Directions for this task
In the records that follow, find each line with "ElasticGraphFeatures" and pull it out.

Entries shown
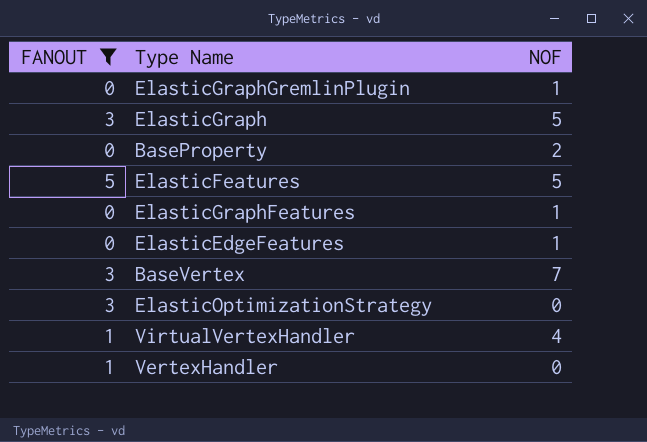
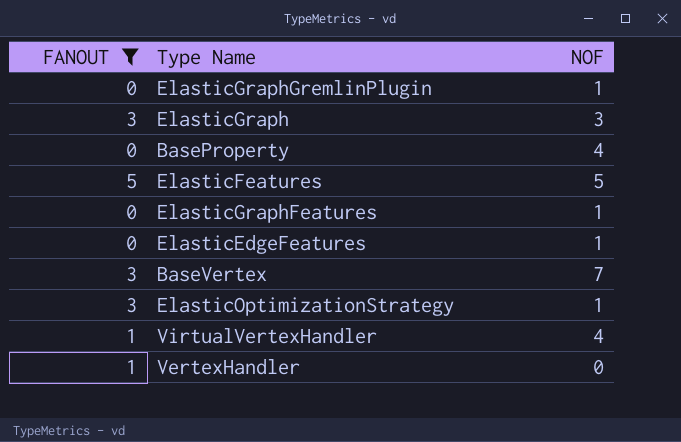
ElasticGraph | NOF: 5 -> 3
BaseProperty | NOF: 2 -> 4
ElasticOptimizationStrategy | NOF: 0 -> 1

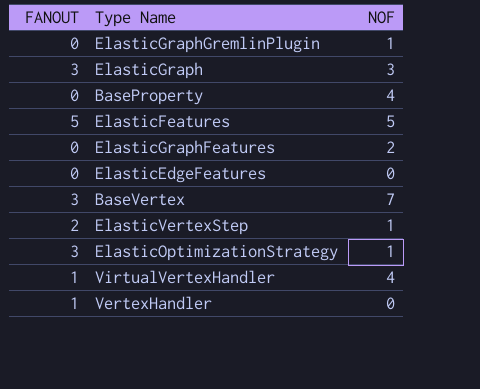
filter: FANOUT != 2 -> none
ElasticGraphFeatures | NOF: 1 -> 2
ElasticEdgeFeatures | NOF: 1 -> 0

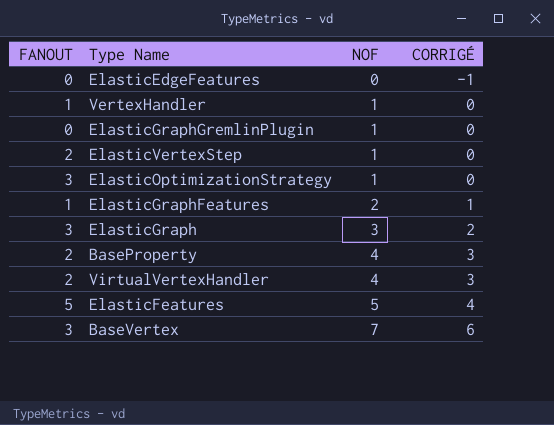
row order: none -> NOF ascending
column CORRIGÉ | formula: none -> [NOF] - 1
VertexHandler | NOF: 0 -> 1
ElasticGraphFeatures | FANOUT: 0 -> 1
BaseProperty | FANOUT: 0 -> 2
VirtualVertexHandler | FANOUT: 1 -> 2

...

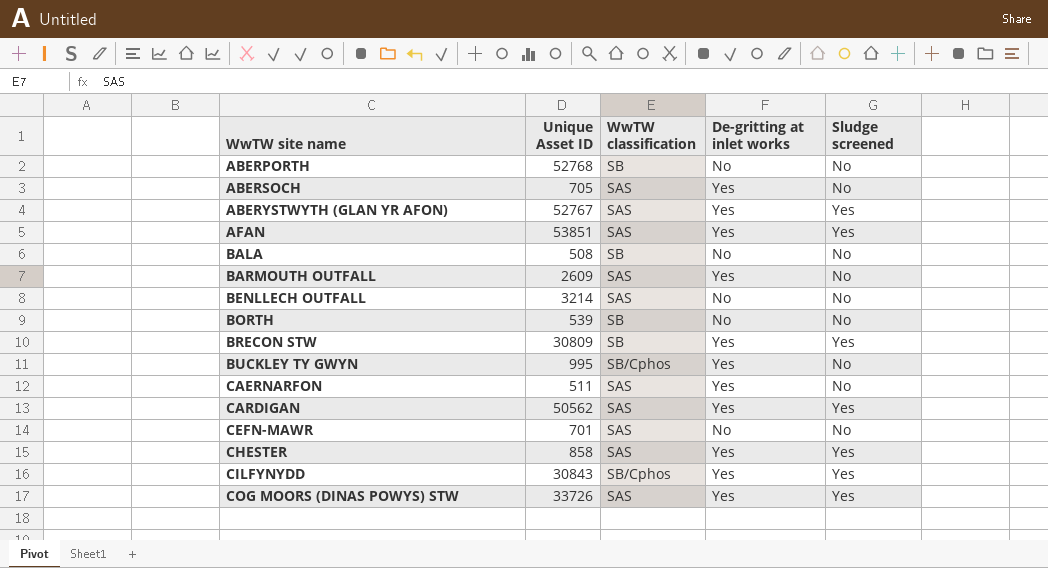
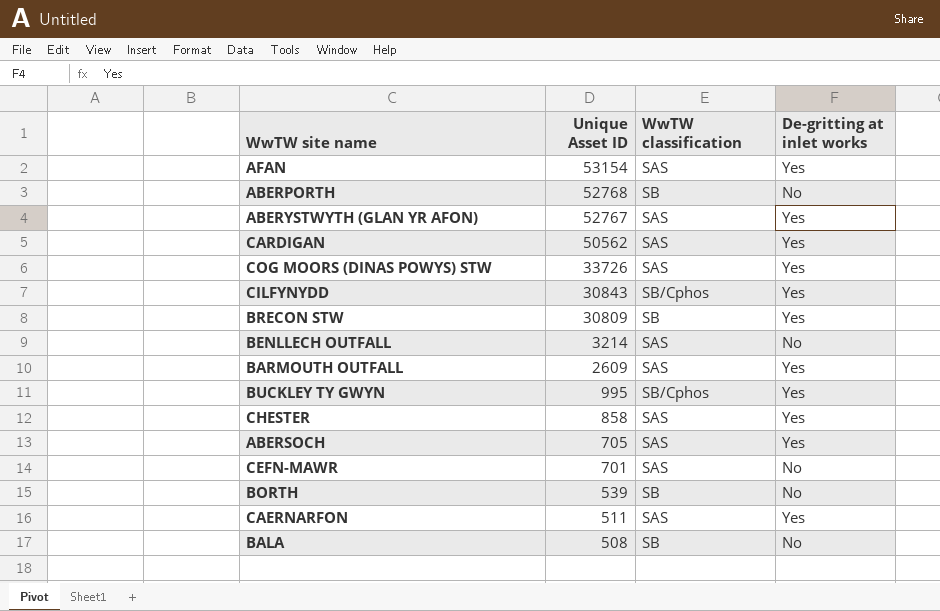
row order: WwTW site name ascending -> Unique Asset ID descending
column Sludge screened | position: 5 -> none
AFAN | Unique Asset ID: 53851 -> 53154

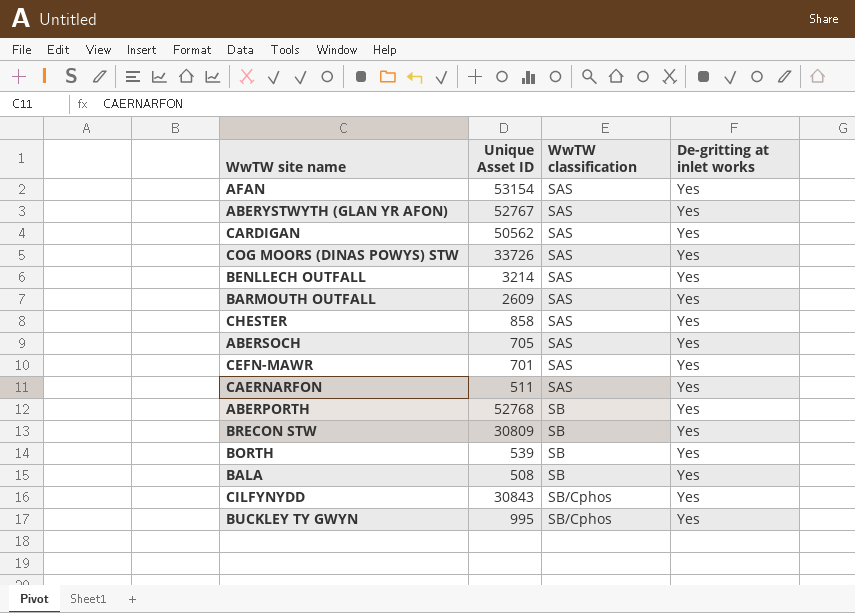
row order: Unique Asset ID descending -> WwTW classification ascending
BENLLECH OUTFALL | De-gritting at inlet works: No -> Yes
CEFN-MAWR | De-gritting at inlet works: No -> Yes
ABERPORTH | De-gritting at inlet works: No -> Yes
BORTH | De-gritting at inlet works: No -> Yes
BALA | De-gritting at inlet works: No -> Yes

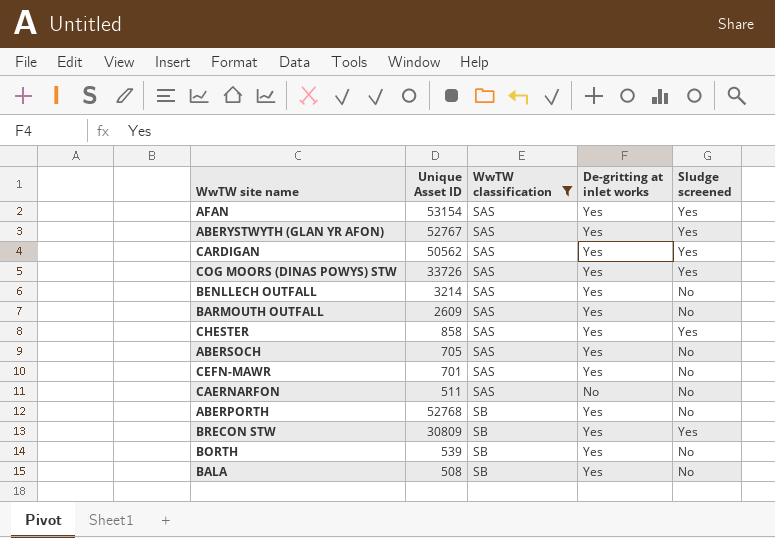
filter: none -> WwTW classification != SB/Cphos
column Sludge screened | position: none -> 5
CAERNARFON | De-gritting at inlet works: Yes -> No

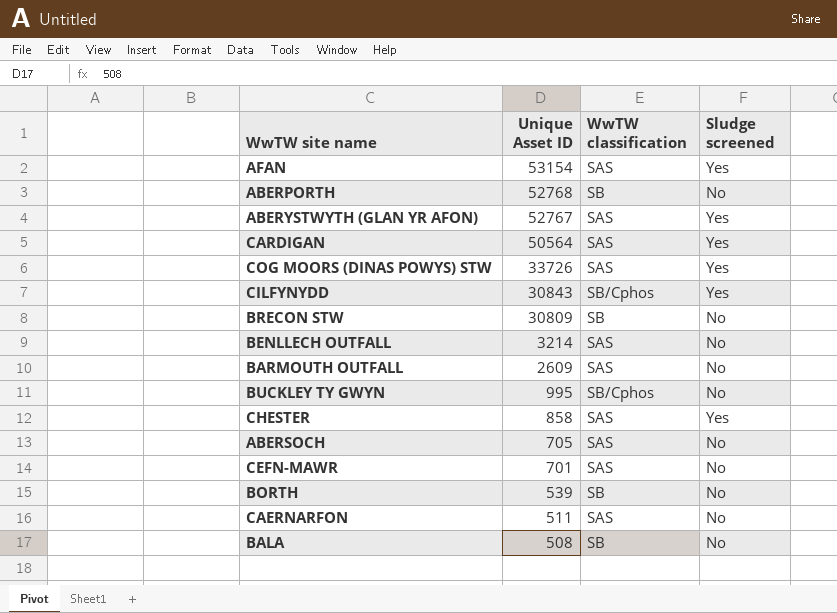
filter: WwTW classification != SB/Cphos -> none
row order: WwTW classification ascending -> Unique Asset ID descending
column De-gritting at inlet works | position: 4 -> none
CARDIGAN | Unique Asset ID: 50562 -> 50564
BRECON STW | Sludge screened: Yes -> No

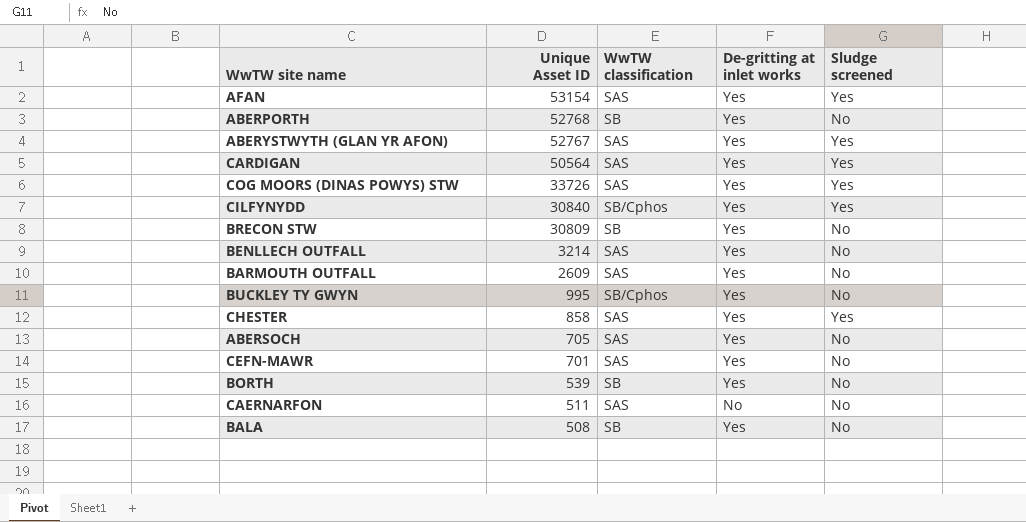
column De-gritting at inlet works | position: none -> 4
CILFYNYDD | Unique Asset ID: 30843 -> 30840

Output for this task
ElasticGraphFeatures | NOF: 1 -> 2
ElasticGraphFeatures | FANOUT: 0 -> 1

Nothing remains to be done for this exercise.